The posting can be read at:
https://www.oscommerce.com/community.php/forum,2/action,read/i,16332/t,16332
Fixes to the problem areas have been commited, but we are still working on a complete solution by validating user input.
Mattice has submitted a global fix which can be used on live stores, which can be read at:
https://www.oscommerce.com/community.php/forum,2/action,read/i,16432/t,16432
Checkout And Order Security Issues
Geoff Ford forwarded issues concerning the checkout procedure and how orders are made. It is possible for a customer to bypass the checkout procedure and head straight to the processing logic creating false orders.
This issue is most serious to those offering downloadable products that may be active to the customer as soon as an order has been falsely made.
A fix to the problem has been commited which can be seen here:
https://marc.theaimsgroup.com/?l=tep-commits&m=102975528416119&w=2
Search Engine Safe Urls
The logic to the Search Engine Safe Urls feature has been updated to properly parse all GET parameters, including the session ID where necessary.

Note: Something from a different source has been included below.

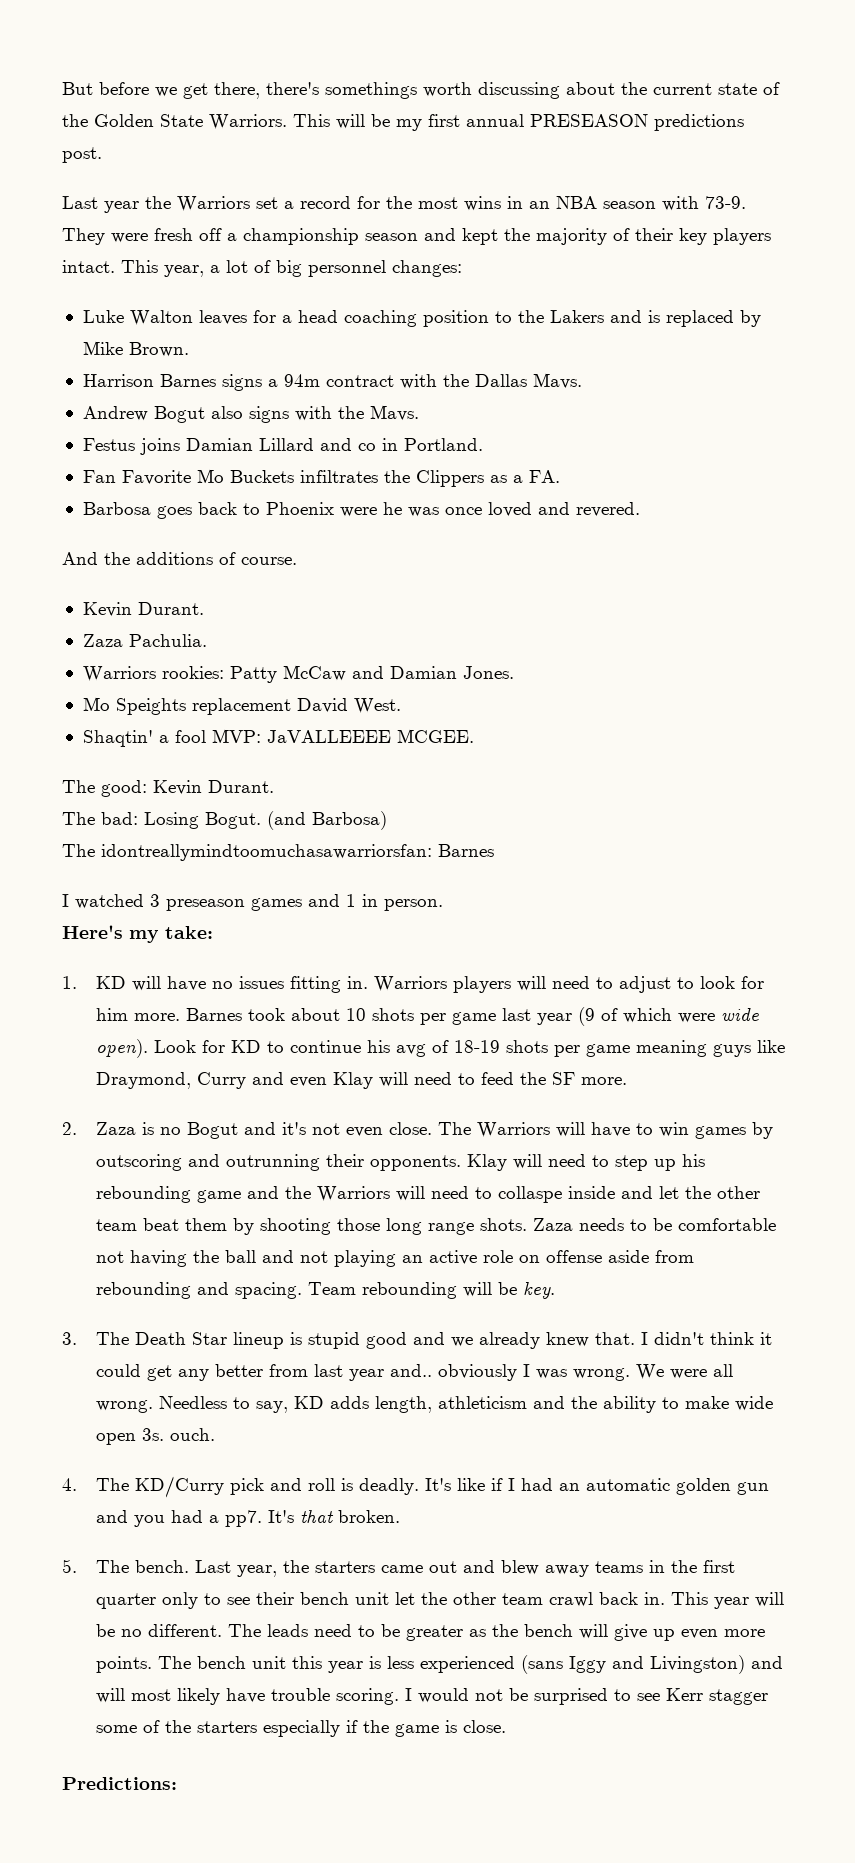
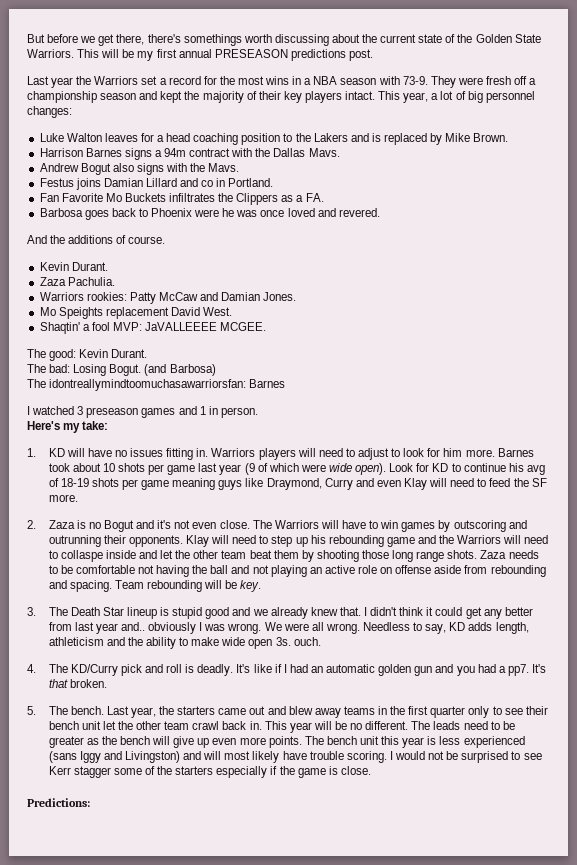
- Last year the Warriors set a record for the most wins in an NBA season with 73-9.
+ Last year the Warriors set a record for the most wins in a NBA season with 73-9.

This update may cause robots to cycle in a live store - we are currently discussing possible solutions to overcome this issue.

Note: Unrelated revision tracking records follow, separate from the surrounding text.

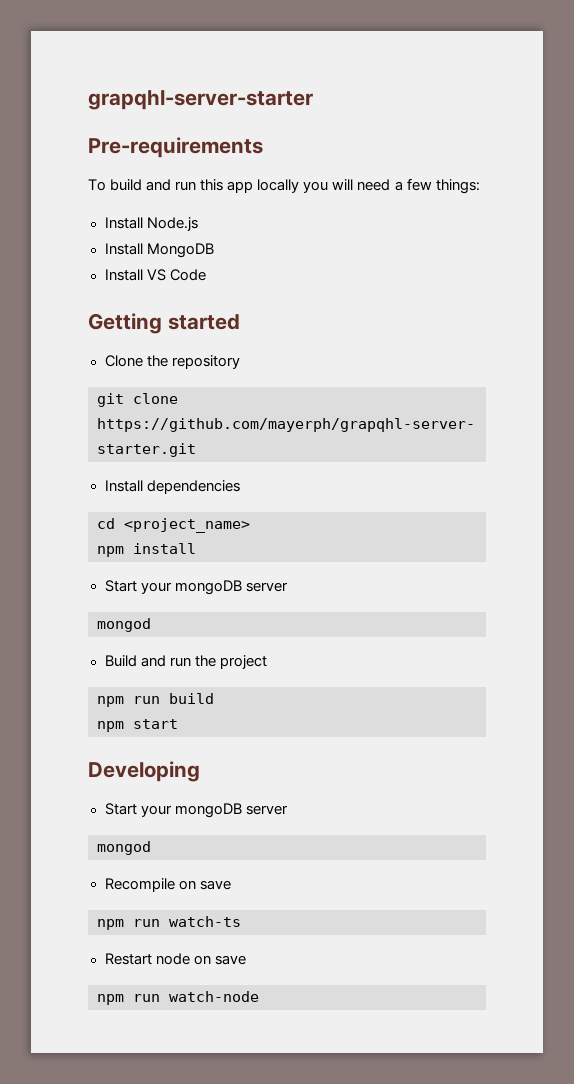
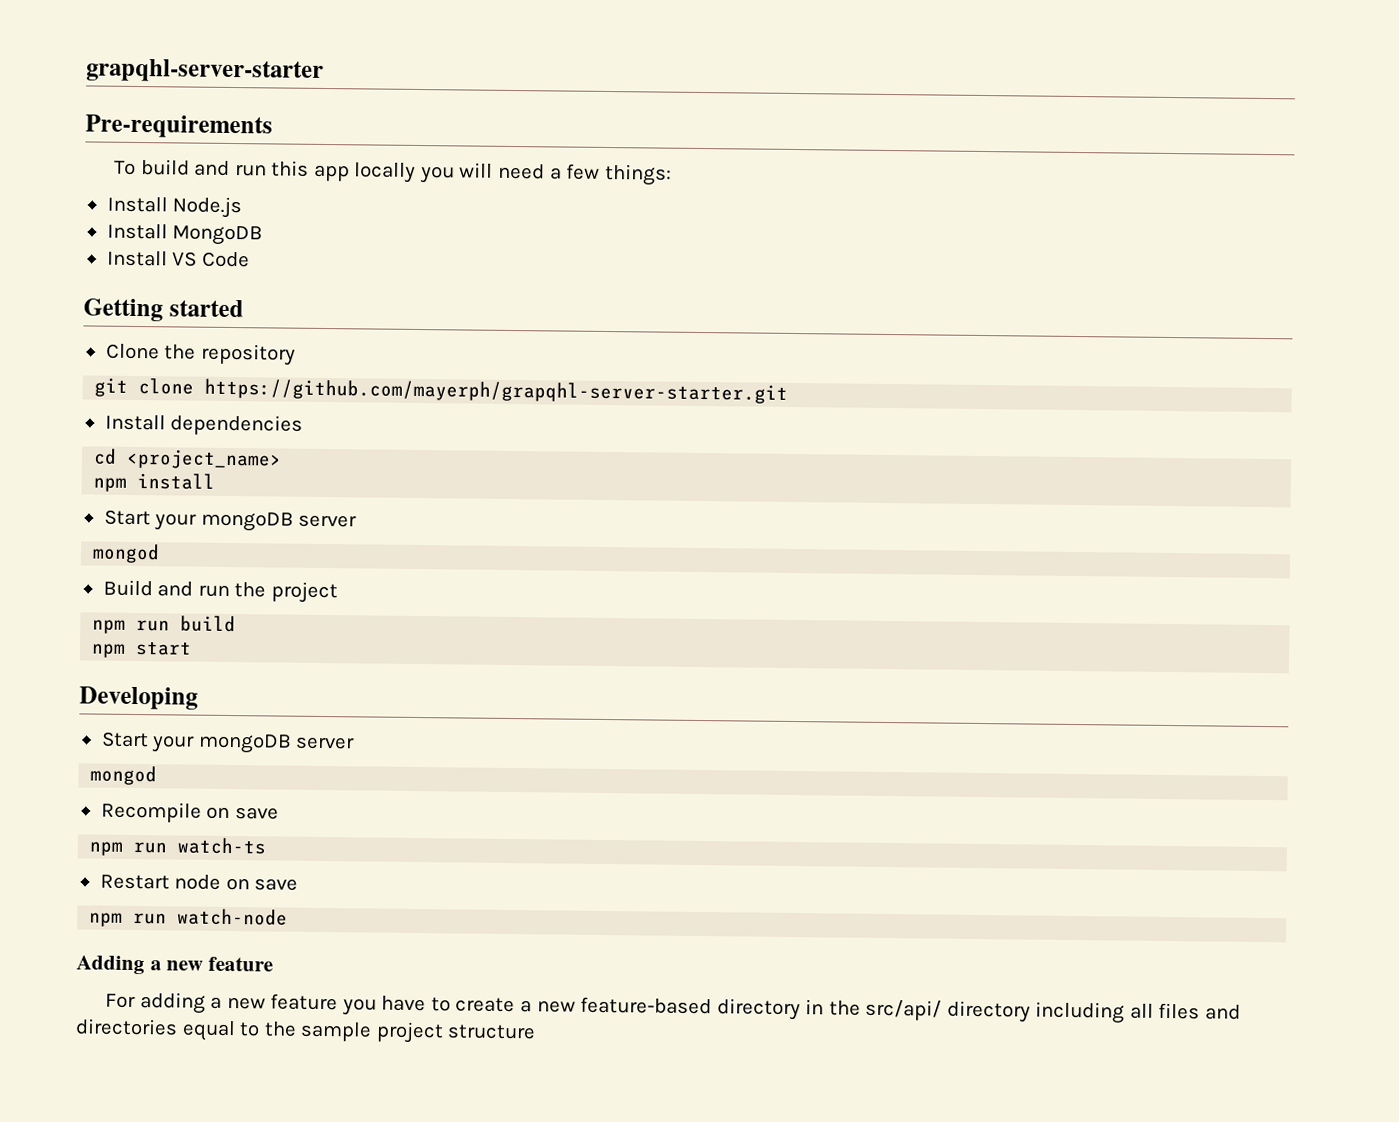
+ Adding a new feature
+ For adding a new feature you have to create a new feature-based directory in the src/api/ directory including all files and directories equal to the sample project structure

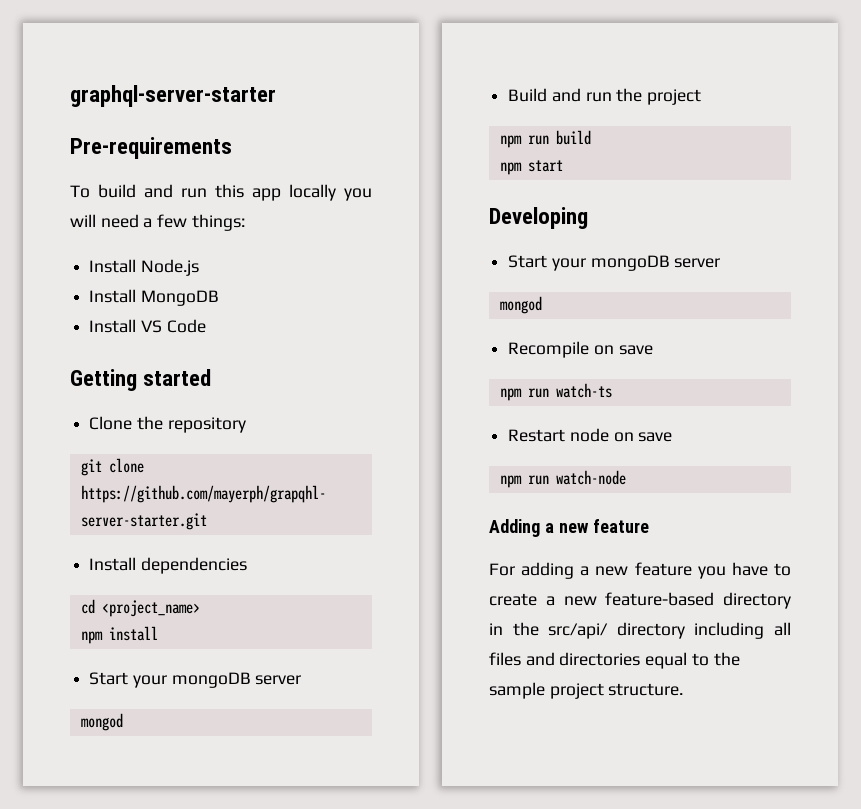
- grapqhl-server-starter
+ graphql-server-starter
- For adding a new feature you have to create a new feature-based directory in the src/api/ directory including all files and directories equal to the sample project structure
+ For adding a new feature you have to create a new feature-based directory in the src/api/ directory including all files and directories equal to the sample project structure.

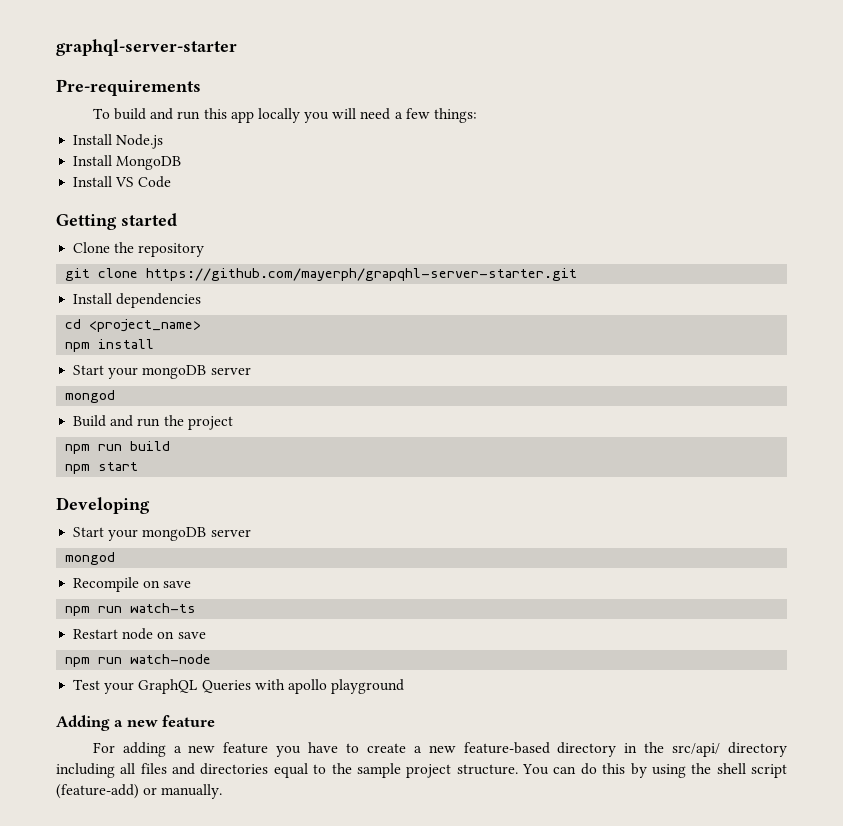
+ Test your GraphQL Queries with apollo playground
+ You can do this by using the shell script (feature-add) or manually.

One nice solution mentioned is to start the session only when it is needed, for example when adding a product to the cart, and when a customer logs in or creates an account.
PHP3 Compatibility
Updates to the code logic have been made to bring back PHP3 compatibility. The estimated minimum for PHP3 versions is 3.0.7 - tests on bringing back the PHP3 compatibility were done on 3.0.11, the earliest version found for Windows servers.

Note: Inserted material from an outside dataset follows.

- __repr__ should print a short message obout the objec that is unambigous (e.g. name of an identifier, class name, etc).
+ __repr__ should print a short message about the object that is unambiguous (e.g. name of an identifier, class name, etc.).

Windows Date Problem Readdressed
Michael Burke has forwarded an update to the logic used for parsing dates prior 1970 on Windows based servers.
Dates prior 1970 should now be displayed correctly.
Installation Module Updates For PHP-CGI Servers
The installation module has been updated to allow for easier installation with servers that have PHP setup as CGI.
If you encounter any problems with the provided default path parameters during the installation procedure, please forward relevant information to the developers forum.
Whos Online Logic Update
The logic to the whos online feature has been updated to use only the necessary session variables from the customer on the catalog side.
Previously if the customer was viewing the store in a foreign language, selecting their entry on the Whos Online feature would use that language variable on the Administration Tool itself.
The logic calculating the customers shopping cart total has also been updated to calculate the right tax amount if display_price_with_tax is enabled. The [sub]total price shown is the exact price shown to the customer in their shopping cart box.
File Upload Standards
A new standard has been defined to handle file upload processing - which is compatible with all PHP versions, taking advantage of the features available of the PHP version in use.
The API documentation for this standard will soon be added to the CVS repository.